TASK DIRECTIONS
Each line of the records has to be copied exactly, though the pictures must be left out.

[Front-end code change data]

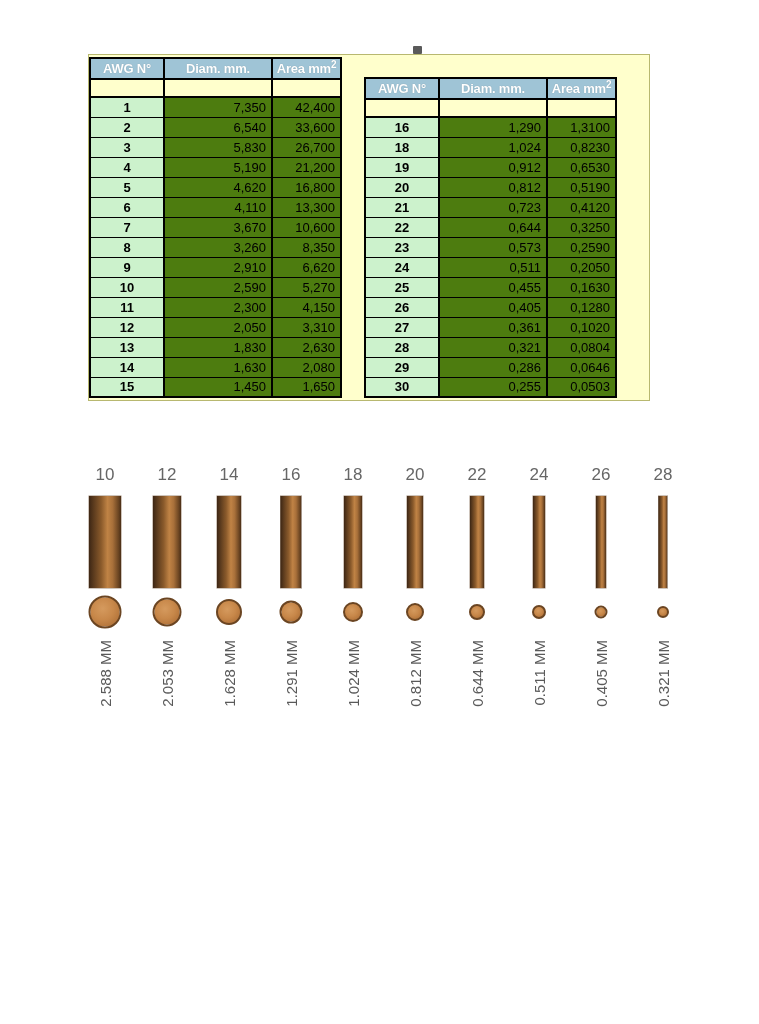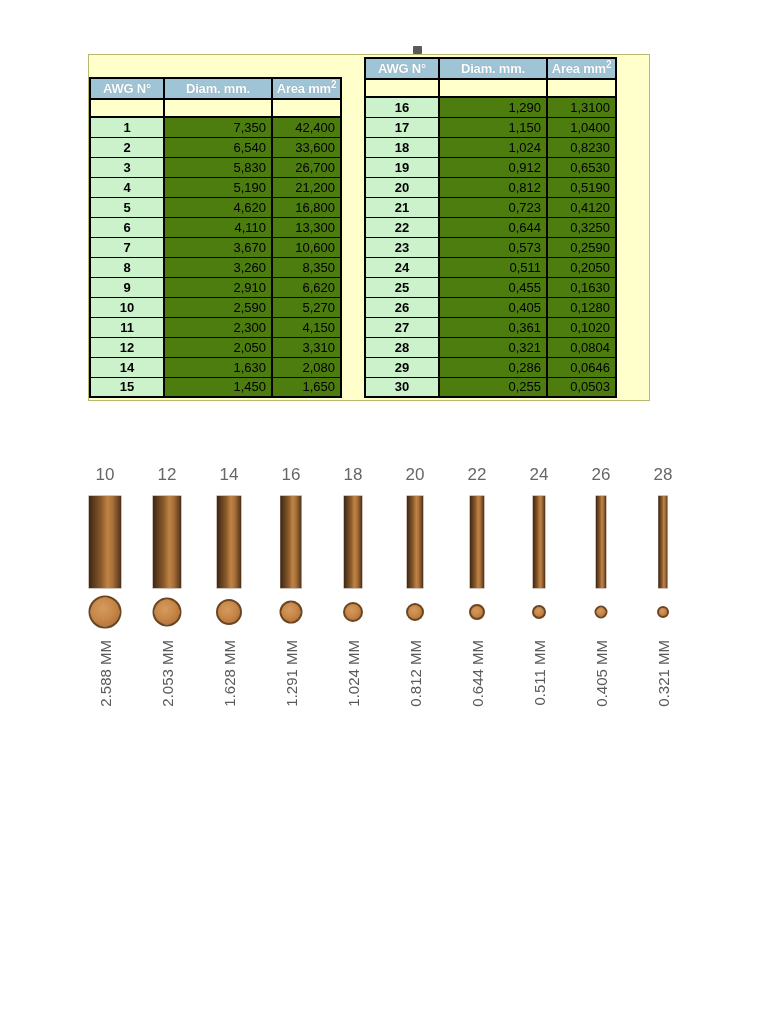--- a/index.html
+++ b/index.html
@@ -317,11 +317,6 @@
             <td class="num c-area">1,3100</td>
           </tr>
           <tr>
-            <td class="awg-num c-awg">17</td>
-            <td class="num c-diam">1,150</td>
-            <td class="num c-area">1,0400</td>
-          </tr>
-          <tr>
             <td class="awg-num c-awg">18</td>
             <td class="num c-diam">1,024</td>
             <td class="num c-area">0,8230</td>

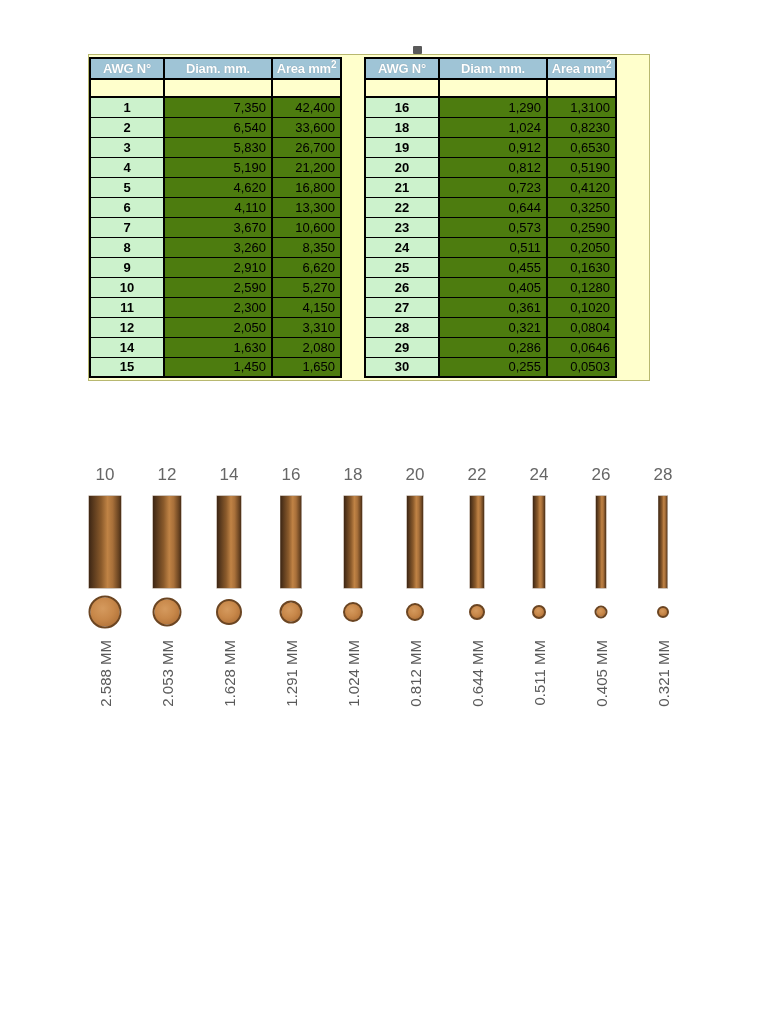--- a/index.html
+++ b/index.html
@@ -281,6 +281,11 @@
             <td class="num c-area">3,310</td>
           </tr>
           <tr>
+            <td class="awg-num c-awg">13</td>
+            <td class="num c-diam">1,830</td>
+            <td class="num c-area">2,630</td>
+          </tr>
+          <tr>
             <td class="awg-num c-awg">14</td>
             <td class="num c-diam">1,630</td>
             <td class="num c-area">2,080</td>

FINAL ANSWER
--- a/index.html
+++ b/index.html
@@ -317,11 +317,6 @@
             <td class="num c-area">1,3100</td>
           </tr>
           <tr>
-            <td class="awg-num c-awg">17</td>
-            <td class="num c-diam">1,150</td>
-            <td class="num c-area">1,0400</td>
-          </tr>
-          <tr>
             <td class="awg-num c-awg">18</td>
             <td class="num c-diam">1,024</td>
             <td class="num c-area">0,8230</td>

--- a/index.html
+++ b/index.html
@@ -281,6 +281,11 @@
             <td class="num c-area">3,310</td>
           </tr>
           <tr>
+            <td class="awg-num c-awg">13</td>
+            <td class="num c-diam">1,830</td>
+            <td class="num c-area">2,630</td>
+          </tr>
+          <tr>
             <td class="awg-num c-awg">14</td>
             <td class="num c-diam">1,630</td>
             <td class="num c-area">2,080</td>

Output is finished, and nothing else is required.